Der Impfstoff von Astrazeneca hat eine geringere Wirksamkeit als die
beiden anderen in Deutschland zugelassenen Vakzine von
Biontech/Pfizer und Moderna. Kürzlich wurde zudem bekannt, dass das
Astrazeneca-Präparat bei einer zunächst in Südafrika entdeckten
Variante wohl weniger vor milden und schweren Verläufen von Covid-19
schützt. Drosten sieht bei der Studie jedoch einige Einschränkungen.

Zudem hält er für Deutschland insbesondere die Variante aus
Großbritannien (B.1.1.7) für relevant, wie er erläuterte. Deren
Anteil wachse hierzulande, ebenso wie in anderen Ländern. Neue Daten
vom Robert Koch-Institut dazu werden in dieser Woche erwartet.
B.1.1.7 bedeute aber laut einer Studie keinen Nachteil für die
Schutzwirkung des Astrazeneca-Impfstoffs, so Drosten.

Im Zusammenhang mit der niedrigeren Wirksamkeit gibt es Berichte über
eine geringere Bereitschaft zur Impfung mit dem Vakzin. So
kritisierte die saarländische Gesundheitsministerin Monika Bachmann,
dass am Wochenende bei einer «Sonderimpfung im medizinischen» Bereich
54 Prozent von 200 zur Impfung angemeldeten Personen nicht erschienen
seien, ohne den Termin abzusagen. Der Vorsitzende des
Weltärztebundes, Frank Ulrich Montgomery, sprach sich wegen der
geringeren Wirksamkeit in der «Rheinischen Post» gegen eine
Astrazeneca-Impfung bei medizinischem Personal aus - die Probleme
ließen sich nicht «wegdiskutieren».

Drosten sagte hingegen: «Wir müssen alles dransetzen, jetzt so
schnell wie möglich in der Breite zu impfen.» Die verfügbaren
Impfstoffe seien extrem gut gegenüber dem, was man erwarten konnte.
«Es gibt immer irgendwo ein Haar in der Suppe, und manche schauen da
mit dem Vergrößerungsglas drauf.»

Der Vorstand der Deutschen Stiftung Patientenschutz, Eugen Brysch,
sagte der «Rheinischen Post» (Mittwoch): «Alle Impfstoffe haben ein
reguläres Zulassungsverfahren durchlaufen und sind hochwirksam.» Für

die nächsten Monate bleibe absehbar, dass nicht ausreichend
Impfstoffe zur Verfügung stünden. «Deshalb muss priorisiert werden.
Solange das so ist, kann es keine Wahlmöglichkeiten geben.»

Für die Impfung von Kindern und Jugendlichen gibt es indes noch
keinen Zeitplan. «Wann bei Covid-19-Impfstoffen mit einer
Zulassungserweiterung in der Europäischen Union für die Anwendung bei
Kindern und Jugendlichen zu rechnen ist, ist derzeit noch nicht
absehbar», antwortete das Gesundheitsministerium auf eine
schriftliche Frage des FDP-Bundestagsabgeordneten Stephan Thomae.

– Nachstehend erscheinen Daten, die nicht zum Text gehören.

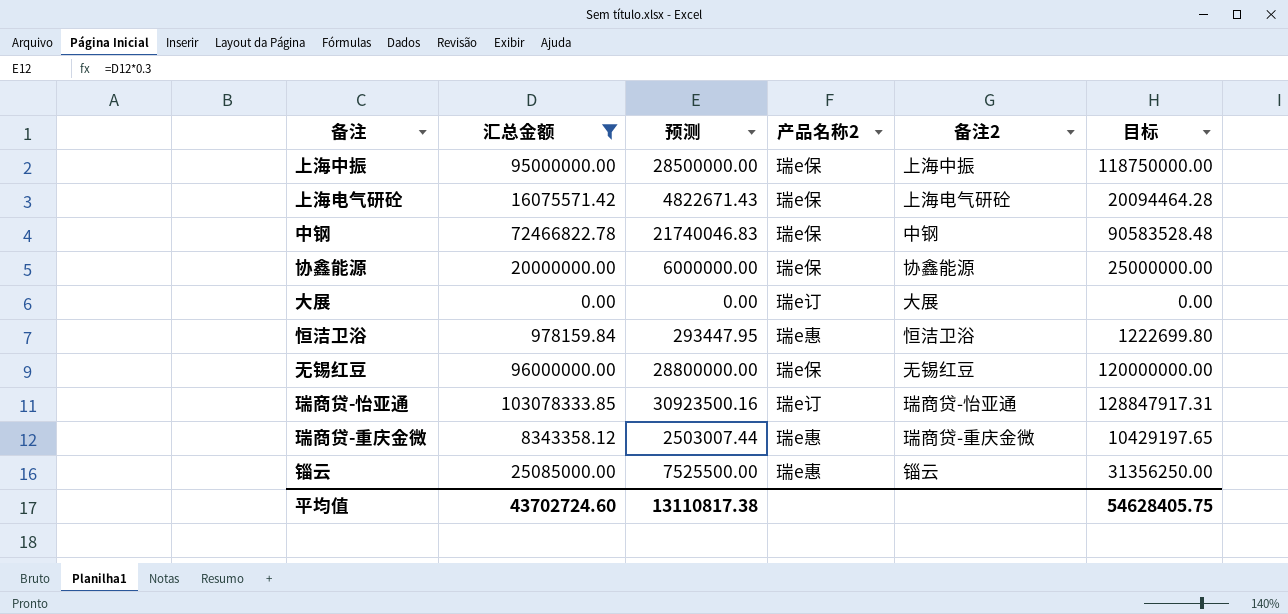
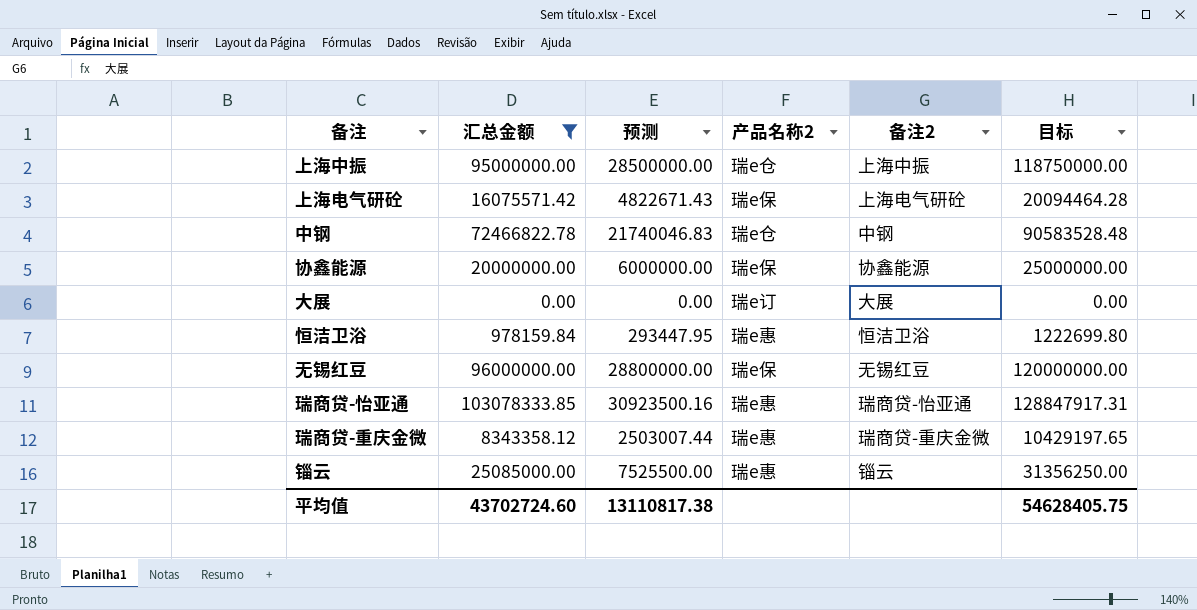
上海中振 | 产品名称2: 瑞e保 -> 瑞e仓
中钢 | 产品名称2: 瑞e保 -> 瑞e仓
瑞商贷-怡亚通 | 产品名称2: 瑞e订 -> 瑞e惠

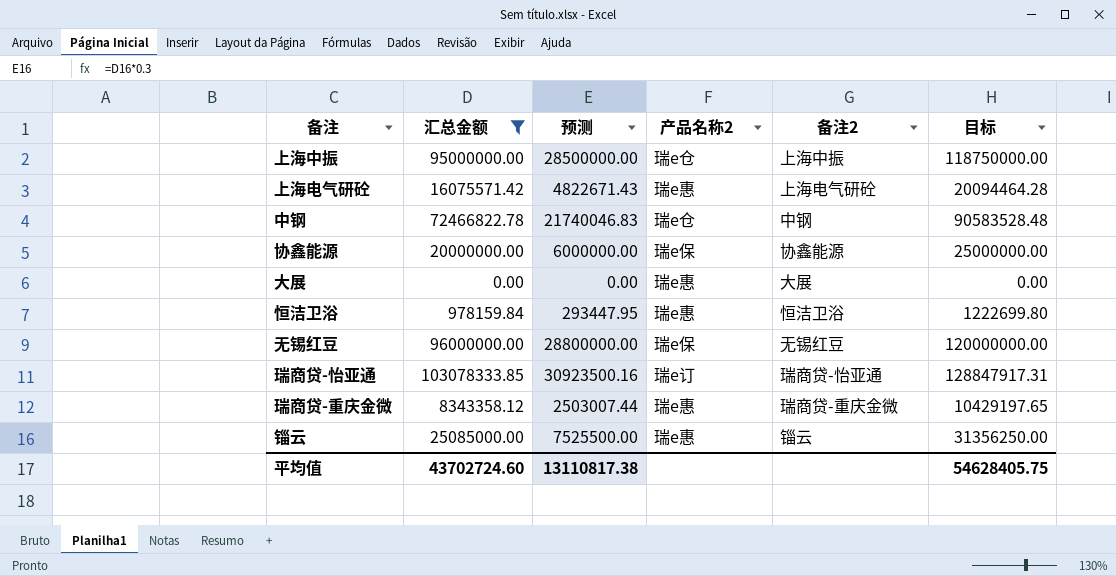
上海电气研砼 | 产品名称2: 瑞e保 -> 瑞e惠
大展 | 产品名称2: 瑞e订 -> 瑞e惠
瑞商贷-怡亚通 | 产品名称2: 瑞e惠 -> 瑞e订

In der Antwort, die der Deutschen Presse-Agentur vorliegt, heißt es
weiter: «Klinische Prüfungen mit zugelassenen Covid-19-Impfstoffen,
die Kinder und Jugendliche einschließen, haben nach den Eintragungen
im Studienregister in den USA teilweise begonnen oder sind in Kürze
geplant.»

FDP-Fraktionsvize Thomae kritisierte: «Wenn die Bundesregierung
verspricht, dass allen Menschen bis Ende des Sommers ein Impfangebot
gemacht wird, schließt das Kinder und Jugendliche offenbar nicht mit
ein.» Ein Impfstoff für die Jüngsten wäre aber wünschenswert. Vor

allem Familien mit vorerkrankten Kindern müsse eine Perspektive
geboten werden für eine Rückkehr dieser Kinder in Kitas und Schulen.